In January 2024, the Dudesy podcast (run by comedian Will Sasso and writer Chad Kultgen) released “George Carlin: I’m Glad I’m Dead,” which they claimed was an AI-generated Carlin comedy special. The estate of the late comedy legend sued the creators for copyright infringement and violation of Carlin’s publicity rights based on their claim that the Dudesy “model” was trained on Carlin’s material. The defendants later said the material was human-written and performed by a person using a voice converter. Regardless, the California lawsuit, Main Sequence, Ltd. v. Dudesy, LLC, quickly settled, with the media reporting in early April that Dudesy removed the video from YouTube and agreed to be permanently enjoined from uploading it again. It does not appear that any money changed hands.
This was a swift end to one of the many high-profile lawsuits revolving around generative AI infringing the rights of creatives, and there may be lessons to learn from the case’s prompt conclusion. While it is unclear whether any of the below issues motivated the settlement, they shed light on the unsteady ground on which celebrity soundalike claims stand.
First, it is important to understand the difference between copyright and the right of publicity. Depending on what state’s law applies, people—during life and sometimes after—generally can sue for unauthorized commercial use of their name, image, voice, or likeness. However, they do not own copyright rights in their name, image, voice, or likeness. Rather, the owner of the rights to an image or audiovisual work (e.g., a photographer or TV or movie studio) or a sound recording (e.g., a record label) containing the likeness or voice would typically retain the copyrights in those works (although Carlin would likely own the copyrights in the underlying jokes, monologues, etc.)
Second, while a plaintiff only needs to provide a “short, plain statement” to state a claim in federal court, in copyright cases, pleadings must identify the allegedly infringed works with enough specificity to provide defendants with notice of what was supposedly infringed. The Main Sequence complaint did not disclose which works—e.g., TV specials, books, audio recordings—were allegedly copied. This shortcoming would have been easy fodder for a motion to dismiss.
Third, the United States is both unique and anachronistic in its prerequisites to suing for copyright infringement. While authors automatically own the copyrights to original works upon “fixation” in a tangible medium, to enforce those rights in court, authors must register their works with the Copyright Office. The Main Sequence complaint said Carlin’s estate had applied for registrations—not obtained them. Per the Supreme Court, having registration in hand is a threshold requirement for filing a suit, and the case could have been dismissed if the estate had not procured registrations before filing.

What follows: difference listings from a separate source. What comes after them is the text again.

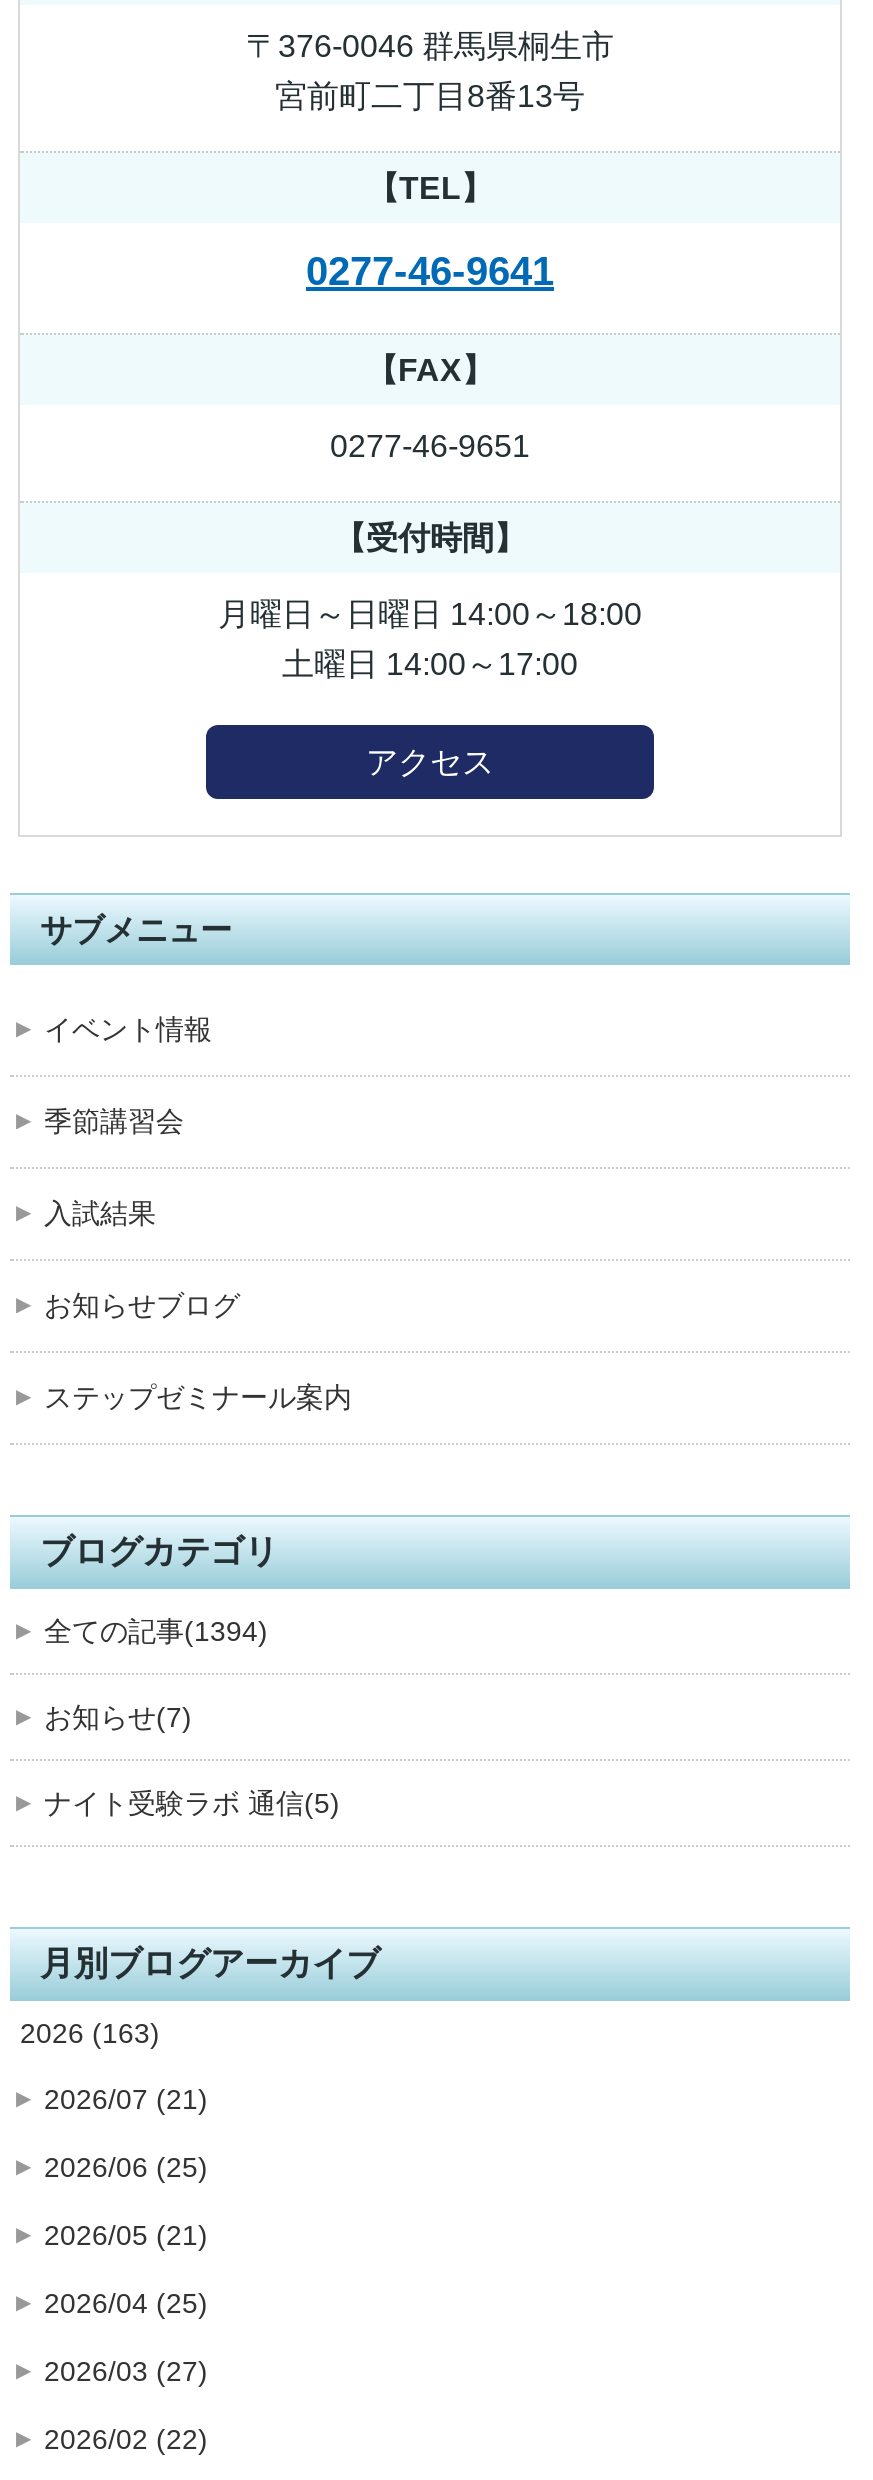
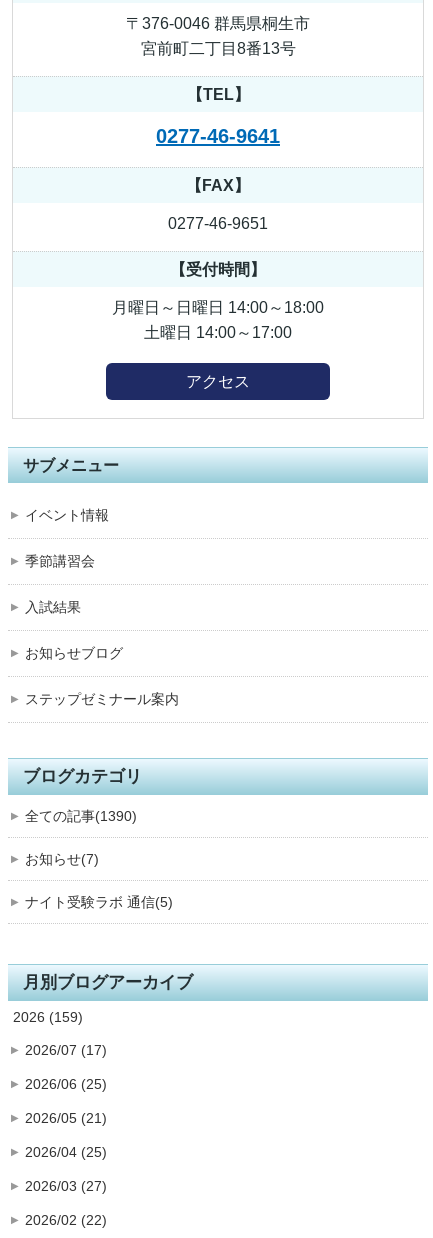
- 全ての記事(1394)
+ 全ての記事(1390)

- 2026 (163)
+ 2026 (159)

- 2026/07 (21)
+ 2026/07 (17)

Finally, because Carlin is deceased, the California common law right of publicity does not apply, and the statutory right’s more limited scope posed significant obstacles. While the statute prohibits unauthorized use of one’s “voice,” prior cases have construed “voice” literally, to the exclusion of soundalikes. Contrast this with the unavailable common law right, which broadly covers “identity,” and arguably includes soundalikes. This catch-22 could have spelled disaster for the right of publicity claim.

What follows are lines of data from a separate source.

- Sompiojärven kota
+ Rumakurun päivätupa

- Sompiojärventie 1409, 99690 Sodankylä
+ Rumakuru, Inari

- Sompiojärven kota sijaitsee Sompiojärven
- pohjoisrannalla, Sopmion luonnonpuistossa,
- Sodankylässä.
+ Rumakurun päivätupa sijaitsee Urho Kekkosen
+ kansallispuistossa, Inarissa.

Main Sequence was one in a growing list of lawsuits concerning the use of celebrity soundalikes that include notable voices such as Bette Midler, Tom Waits, and Rick Astley, but was the first to involve AI (even if only superficially). Drake, the Weeknd, Eminem, and most recently, Scarlett Johansson, have also had their voices mimicked by AI, but have not sued, at least as of this writing. However, as AI technology rapidly develops and proliferates, more lawsuits like Main Sequence are inevitable.
Until Congress passes a federal right of publicity or amends the Copyright Act, rightsholders are left with a state-by-state patchwork of publicity laws and a copyright statute whose last major overhaul became effective during the Carter administration. Add the legal uncertainties surrounding AI, and what is left is a volatile state of play in litigation over publicity rights and copyrights alike. Accordingly, careful pleading and strategic planning are paramount when pursuing such claims in a court of law and not just in the court of public opinion.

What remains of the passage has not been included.